A thought on function chaining with constant Arguments

Hello folks, and thanks for your oppinion in advance.
First, I’m pretty new to Julia so you may forgive me the style if you will :slight_smile:

While learning the language and creating the first functionalities, I came up with this one:

Suppose I have a chain of functions that all need the same arguments (KnowledgeBase, Parameters, etc) and additionally they need the input from the previous function (some sort of extended chaining if you will).
I basically figured out two ways to do this (without writing the call manually):
Custom composition with expressions or wrapping in lambdas and normal composition.:

EDIT: added leightweight variant from @Tamas_Papp for comparison. Recursive evaluation is slightly slower than composition but much easier to read.

using BenchmarkTools

struct MyChainer1{T, F<:Function} # construct as expression
    constantArgument::T
    fun::F
    function MyChainer1(constArg::Any, funs::AbstractVector{<:Function})
        @assert length(funs)>1 #else it would be pointless

        ex = :(X)
        for f in funs
            ex = :($f($ex, $constArg))
        end
        ex = :(X -> $ex)
        fun = eval(ex)
        
        new{typeof(constArg), typeof(fun)}(constArg, fun)
    end
end
(m1::MyChainer1)(data) = m1.fun(data)

struct MyChainer2{T, F<:Function} # construct from lambda-wrapped functions
    constantArgument::T
    fun::F
    function MyChainer2(constArg::Any, funs::AbstractVector{<:Function})
        @assert length(funs)>1 #else it would be pointless

        funs = map( g -> x -> g(x, constArg), funs)
        fun = reduce(∘, reverse(funs))

        new{typeof(constArg), typeof(fun)}(constArg, fun)
    end
end
(m2::MyChainer2)(data) = m2.fun(data)

struct MyChainer3{T, F<:Function} # construct by hand
    constantArgument::T
    fun::F
    function MyChainer3(constArg::T, fun::F) where {T, F<:Function}
        new{T, F}(constArg, fun)
    end
end
(m3::MyChainer3)(data) = m3.fun(data)

# as suggested by @pbayer and @Christopher_Fisher
function chain_quote(x::S, ca::A, fs::AbstractVector{<:Function}) where {S,A}
    if length(fs) == 1
        :( $(fs[1])($x, $ca) )
    else
        chain_quote( :( $(fs[1])($x, $ca) ), ca, fs[2:end])
    end
end

struct MyChainer4{T, F<:Function}
    constantArgument::T
    fun::F
    function MyChainer4(constArg::Any, funs::AbstractVector{<:Function})
        @assert length(funs)>1 #else it would be pointless

        sym = gensym()
        fun= eval(:($sym -> $(chain_quote(sym, constArg, funs)) ))

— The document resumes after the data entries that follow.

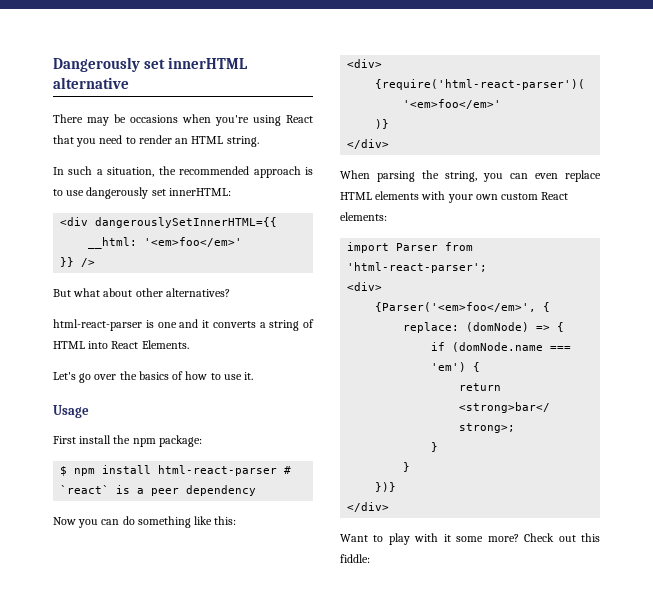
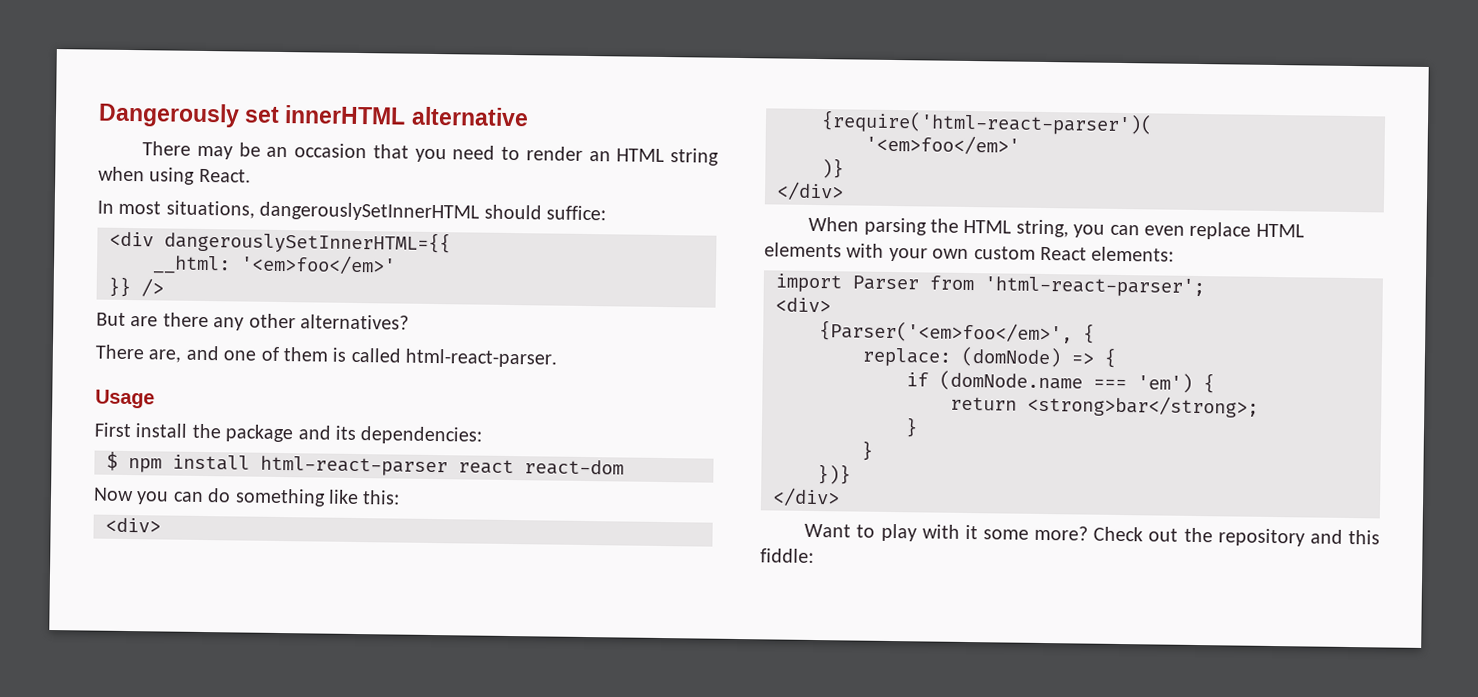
- There may be occasions when you're using React that you need to render an HTML string.
- In such a situation, the recommended approach is to use dangerously set innerHTML:
+ There may be an occasion that you need to render an HTML string when using React.
+ In most situations, dangerouslySetInnerHTML should suffice:
- But what about other alternatives?
+ But are there any other alternatives?
- html-react-parser is one and it converts a string of HTML into React Elements.
- Let's go over the basics of how to use it.
+ There are, and one of them is called html-react-parser.
- First install the npm package:
+ First install the package and its dependencies:
- $ npm install html-react-parser # `react` is a peer dependency
+ $ npm install html-react-parser react react-dom
- When parsing the string, you can even replace HTML elements with your own custom React elements:
+ When parsing the HTML string, you can even replace HTML elements with your own custom React elements:
- Check out this fiddle:
+ Check out the repository and this fiddle:

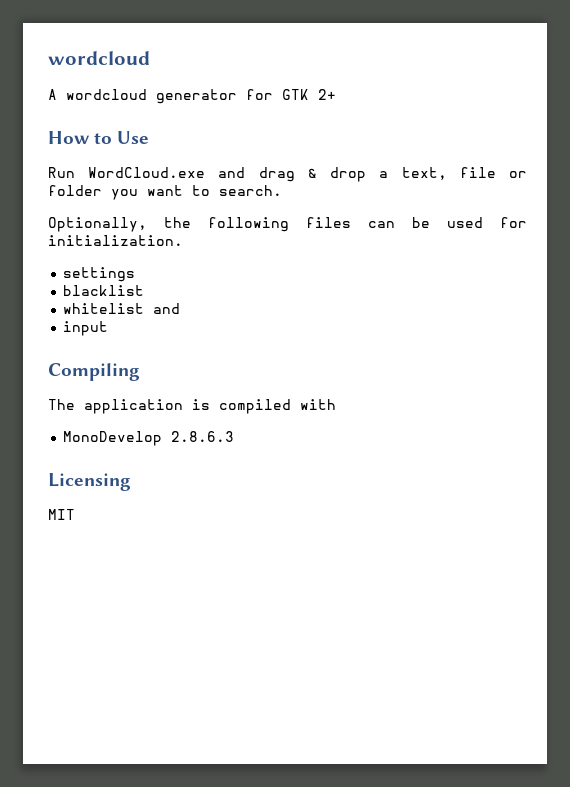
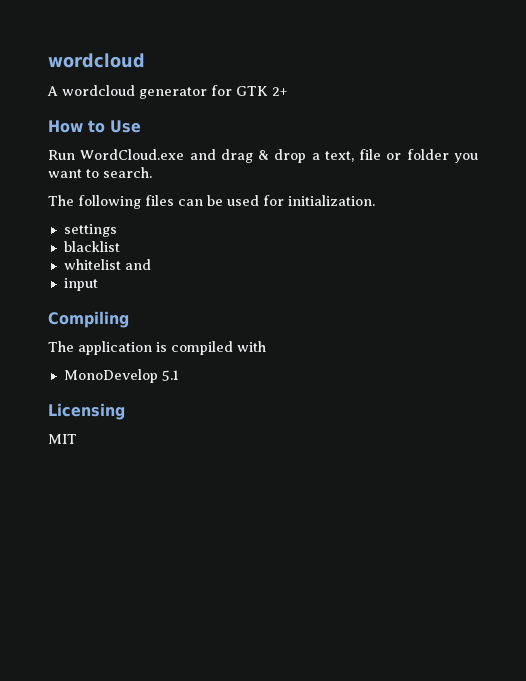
- Optionally, the following files can be used for initialization.
+ The following files can be used for initialization.
- MonoDevelop 2.8.6.3
+ MonoDevelop 5.1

        new{typeof(constArg), typeof(fun)}(constArg, fun)
    end
end
(m4::MyChainer4)(data) = m4.fun(data)

# suggested by @Tamas_Papp (and @pbayer similarly)
chain_them(b, A) = b # base case
chain_them(b, A, f1, fs...) = chain_them(f1(b, A), A ,fs...)
setup_chain(A, fs...) = x -> chain_them(x, A, fs...) # addition to allow partial function application

A = [1 2 -4 1 1; 2 -5 4 2 3; 3 0 -3 -1 4;2 3 7 -2 -8 ; 0 3 0 -9 2]
chainer1 = MyChainer1(A, [/,*,+,*,+,/,+,*])
chainer2 = MyChainer2(A, [/,*,+,*,+,/,+,*])
chainer3 = MyChainer3(A, x -> ((((((((x / A) * A) + A) * A) + A) / A) + A) * A))
chainer4 = MyChainer4(A, [/,*,+,*,+,/,+,*])
chainer5 = setup_chain(A,/,*,+,*,+,/,+,*)

# all should yield the same results
@assert chainer1(A') == chainer2(A') && chainer2(A') == chainer3(A') &&  chainer3(A') == chainer4(A') && chainer3(A') == chain_them(A', A ,/,*,+,*,+,/,+,*) && chainer3(A') == chainer5(A')

show(stdout, "text/plain", @benchmark chainer1($A'))
println()
show(stdout, "text/plain", @benchmark chainer2($A'))
println()
show(stdout, "text/plain", @benchmark chainer3($A'))
println()
show(stdout, "text/plain", @benchmark chainer4($A'))
println()
show(stdout, "text/plain", @benchmark chainer5($A'))
println()
show(stdout, "text/plain", @benchmark chain_them($A', $A ,/,*,+,*,+,/,+,*))


To my surprise, wrapping everything in lambdas did not incur a performance penalty (here?).
EDIT: figured out that I was using benchmarktools wrong and the lambdas do seem to come with a penalty. Too bad since I liked that composition operator most.

But I’m still thinking that there must be a more elegant way to do this. Does anyone know of a better way? Am I doing something stupid here or did I miss something in the docs?

Thanks in advance!

Wouldn’t that be the classical case for recursion?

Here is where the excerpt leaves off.